Asgard provides the dotenv class method to load .env files into the process environment before tasks run. It is a thin wrapper around the dotenv gem.


Basic Usage

Call dotenv inside the class body (not inside a task method) to load the default .env file:

class Tasks
  dotenv   # loads .env from the current working directory

  desc "Print the app name from .env"
  def check = puts env(:app_name)
end

Load a Named File

Pass a file path string to load a specific file:

class Tasks
  dotenv ".env.local"     # load a local override
  dotenv ".env.staging"   # load staging-specific vars
end

Multiple Calls

Call dotenv multiple times to load several files.

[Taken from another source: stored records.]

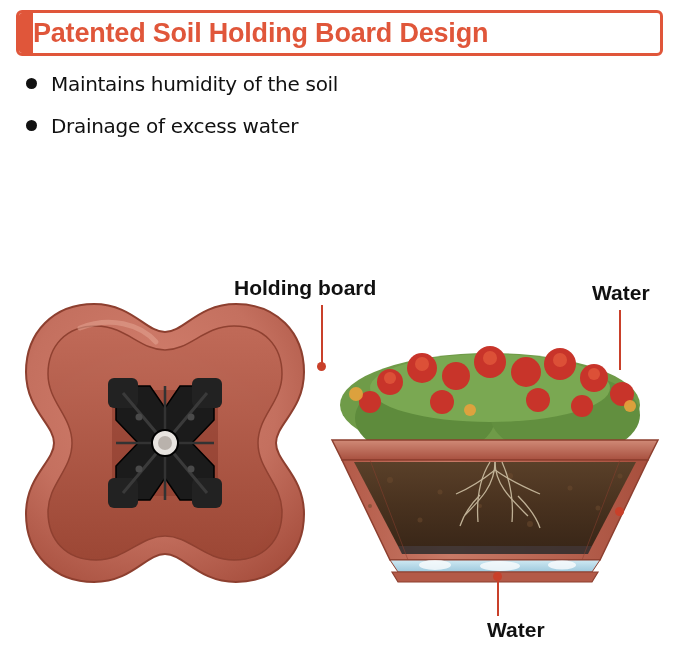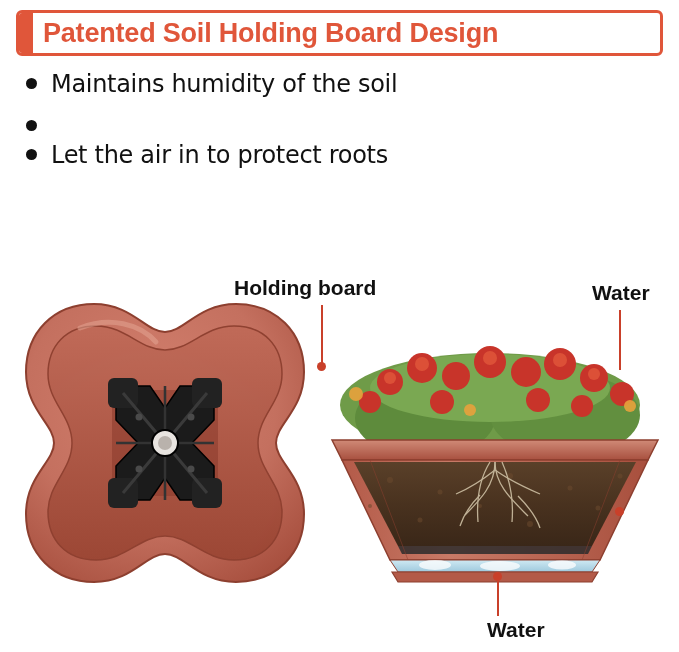--- a/index.html
+++ b/index.html
@@ -32,21 +32,20 @@
   }
   .banner-accent {
     width: 14px;
     background: #e0563a;
     flex: 0 0 14px;
   }
   .banner-title {
     flex: 1;
     display: flex;
     align-items: center;
-    padding-left: 10px;
     font-size: 27px;
     font-weight: bold;
     color: #e0563a;
     letter-spacing: -0.2px;
     white-space: nowrap;
   }
 
   
   .bullets {
     position: absolute;
@@ -61,21 +60,21 @@
   }
   .bullet-dot {
     width: 11px;
     height: 11px;
     border-radius: 50%;
     background: #111111;
     margin: 12px 14px 0 6px;
     flex: 0 0 11px;
   }
   .bullet-text {
-    font-size: 24px;
+    font-size: 20px;
     color: #111111;
     line-height: 36px;
     font-family: "DejaVu Sans", sans-serif;
     letter-spacing: -0.3px;
   }
 
   
   .illustration {
     position: absolute;
     left: 0;
@@ -147,24 +146,21 @@
   <div class="banner-title">Patented Soil Holding Board Design</div>
 </div>
 
 <div class="bullets">
   <div class="bullet-row">
     <span class="bullet-dot"></span>
     <span class="bullet-text">Maintains humidity of the soil</span>
   </div>
   <div class="bullet-row">
     <span class="bullet-dot"></span>
-  </div>
-  <div class="bullet-row">
-    <span class="bullet-dot"></span>
-    <span class="bullet-text">Let the air in to protect roots</span>
+    <span class="bullet-text">Drainage of excess water</span>
   </div>
 </div>
 
 <div class="illustration">
 
   <div class="pot-left">
     <svg class="clover" viewBox="0 0 290 300">
       <defs>
         <radialGradient id="gTerra" cx="45%" cy="35%" r="75%">
           <stop offset="0%" stop-color="#d3806e"></stop>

Each call merges the loaded variables into ENV. Later calls do not overwrite variables already set by earlier calls (standard dotenv behavior):

class Tasks
  dotenv              # loads .env (base config)
  dotenv ".env.local" # loads .env.local (local overrides)
end

When dotenv Runs

dotenv is a class-level call — it executes at Ruby class-load time, not when a task is invoked. This means:

  1. Variables are available in ENV before any task method runs.
  2. They are available during depends_on dependency resolution.
class Tasks
  dotenv

  desc "Run migrations"
  def migrate = sh "DATABASE_URL=#{env(:database_url)} rails db:migrate"
end

Warning

If .env does not exist, dotenv silently does nothing — it checks File.exist? before loading. There is no error for a missing file.


File Not Found

Asgard calls Dotenv.load(path) only when File.exist?(path) is true. If the file is absent, the call is a no-op:

class Tasks
  dotenv ".env.local"   # silently skipped if .env.local does not exist
end

This makes it safe to commit a .env.local line to your .loki without requiring every developer to create the file.


Environment Variables vs. Class Variables

Use dotenv to bring external configuration into ENV. Use @@ class variables for fixed values declared in the task file, and read from ENV directly in task bodies or helper methods when the value comes from the environment:

class Tasks
  dotenv

  @@app_name ||= "myapp".freeze

  desc "Start the server"
  def start
    port = ENV.fetch("PORT", "3000").to_i
    sh "puma -b tcp://0.0.0.0:#{port} -w #{ENV.fetch('WORKERS', '2')}"
  end
end

For ENV values used in multiple tasks, define a private helper method:

class Tasks
  dotenv

  desc "Start the server"
  def start = sh "puma -p #{port}"

  desc "Show config"
  def config = puts "#{@@app_name} on port #{port}"

  private

  def port = ENV.fetch("PORT", "3000").to_i
end

Dotenv File Format

Standard dotenv file syntax applies:

# .env
APP_NAME=myapp
DATABASE_URL=postgres://localhost/myapp_development
REDIS_URL=redis://localhost:6379/0
PORT=3000

Multi-line values and quotes are supported per the dotenv gem's own documentation.